Journal of Dairy Science (Nov 2022)
Rapid turnover of sensor data to genetic evaluation for dairy cows in the cloud
Abstract
ABSTRACT: More and more sensor and automation data are available that enable animal breeders to define novel traits. However, sensor and automation data are often frequently measured differently (e.g., milk yield and different milk components are continuously measured during each milking). These differences are challenging animal breeders to define traits and use the most appropriate analytical models for genetic evaluation and breeding values. Traditionally, the process from raw data to breeding value estimations involves several steps: data curation, trait definition, variance component estimation, genetic evaluation, and validation of the estimated breeding values (EBV). All these steps often take many iterations and several research projects to optimize the final genetic evaluations. To make this entire process—from raw data to validated EBV—more efficient, we combined all these steps in a cloud environment that allows for faster processing and a faster data distribution time. We used real data (including 1,782,373,113 daily milk-yield records of 1,120,550 dairy cows) and a real trait (a resilience trait based on the deviations from expected milk yields) to demonstrate the functioning of this cloud environment. The daily milk-yield records were incorporated into our cloud solution, in which we have set up central binary large object storage. Subsequent steps were all performed in the cloud. The data set was preprocessed in approximately 6 h to obtain the resilience indicator for 352,871 cows in the first 3 lactations.
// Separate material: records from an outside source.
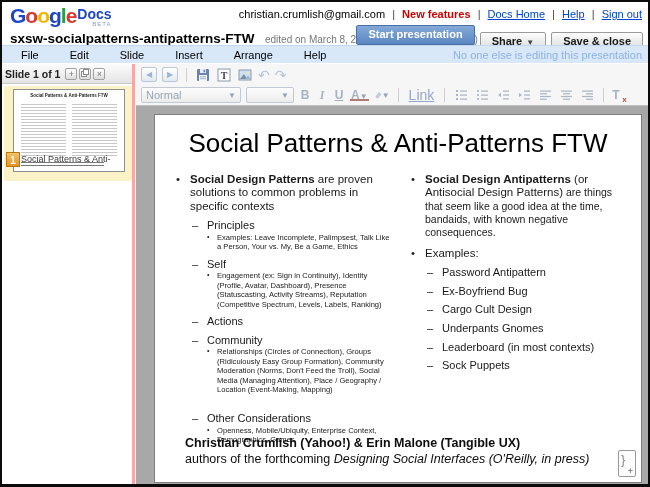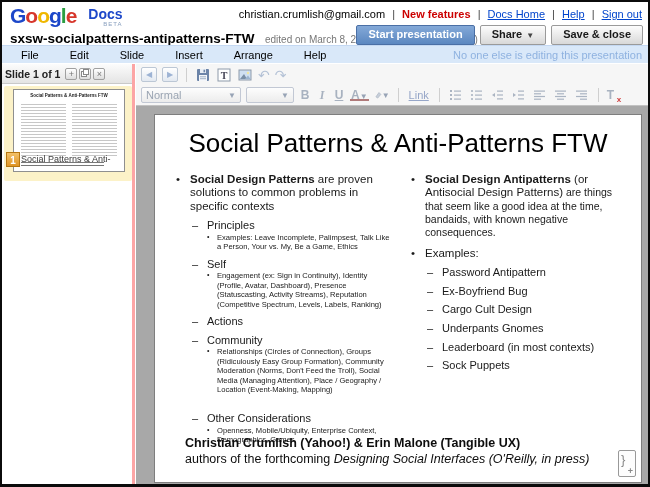--- a/index.html
+++ b/index.html
@@ -8,7 +8,7 @@
   
   .logo{position:absolute;left:8px;top:3px;display:flex;align-items:flex-start;}
   .logo-word{font-size:21px;font-weight:bold;letter-spacing:-1px;line-height:22px;}
-  .docs-wrap{margin-left:12px;margin-top:2px;}
+  .docs-wrap{margin-left:1px;margin-top:2px;}
   .docs{font-size:14px;font-weight:bold;color:#1c47c9;line-height:14px;}
   .beta{font-size:6px;color:#8aa0bf;text-align:right;letter-spacing:1px;}
   .account{position:absolute;right:6px;top:6px;font-size:11px;color:#000;white-space:nowrap;}

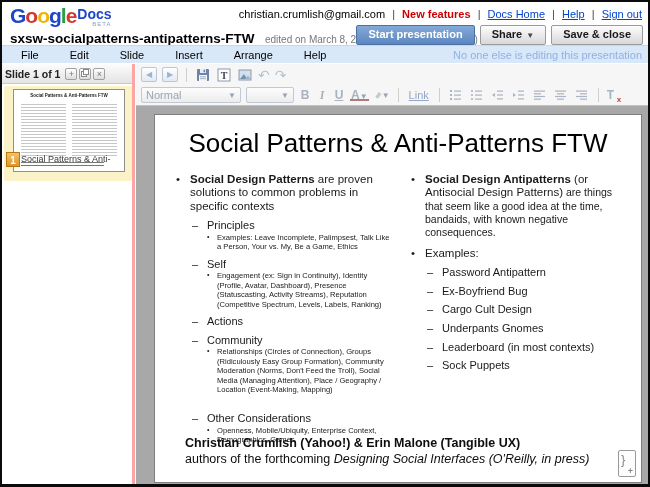--- a/index.html
+++ b/index.html
@@ -22,7 +22,7 @@
   .header-buttons{position:absolute;right:5px;top:23px;display:flex;gap:5px;}
   .btn{height:18px;line-height:17px;font-size:11px;font-weight:bold;border-radius:2px;padding:0 11px;cursor:pointer;white-space:nowrap;}
   .btn-start{background:linear-gradient(#84a9d8,#5b87c0);border:1px solid #4a6fa5;color:#fff;}
-  .btn-gray{background:linear-gradient(#fdfdfd,#d8d8d8);border:1px solid #9a9a9a;color:#1a1a1a;}
+  .btn-gray{background:linear-gradient(#fdfdfd,#d8d8d8);border:1px solid #9a9a9a;color:#1a1a1a;margin-top:7px;}
   .btn .arr{font-size:8px;margin-left:4px;color:#444;}
 
   

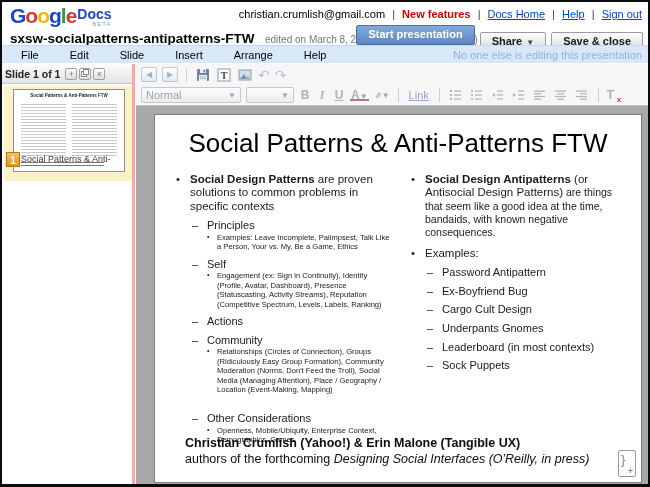--- a/index.html
+++ b/index.html
@@ -61,7 +61,7 @@
   .fmt.un{text-decoration:underline;}
   .colorA{position:relative;cursor:pointer;font-size:12px;font-weight:bold;color:#a8b2c0;padding:0 1px;}
   .colorA::after{content:"";position:absolute;left:0;right:0;bottom:1px;height:2px;background:#b07a7a;}
-  .linktxt{font-size:11px;color:#96a6c8;text-decoration:underline;cursor:pointer;margin:0 2px;}
+  .linktxt{font-size:14px;color:#96a6c8;text-decoration:underline;cursor:pointer;margin:0 2px;}
   .clearT{position:relative;font-size:12px;font-weight:bold;color:#a8b2c0;cursor:pointer;padding-right:6px;}
   .clearT .redx{position:absolute;right:-1px;bottom:-2px;font-size:8px;color:#d04040;font-weight:bold;}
Estimation of genetic parameters (heritabilities and genetic correlations) was performed by splitting the data into 5 subsets in ASReml, and prediction of subsequent EBV was performed on the entire data set using MiXBLUP. Together with the validation of breeding values, this process encompassed 16.5 h. By combining the different steps from preprocessing sensor data to genetic evaluation of new traits in one cloud environment, we generated EBV and validation plots in approximately 1 working day. Moreover, our setup is a flexible design and can be adapted easily to test new, longitudinal sensor-driven traits and compare the performance of these new traits to previous ones.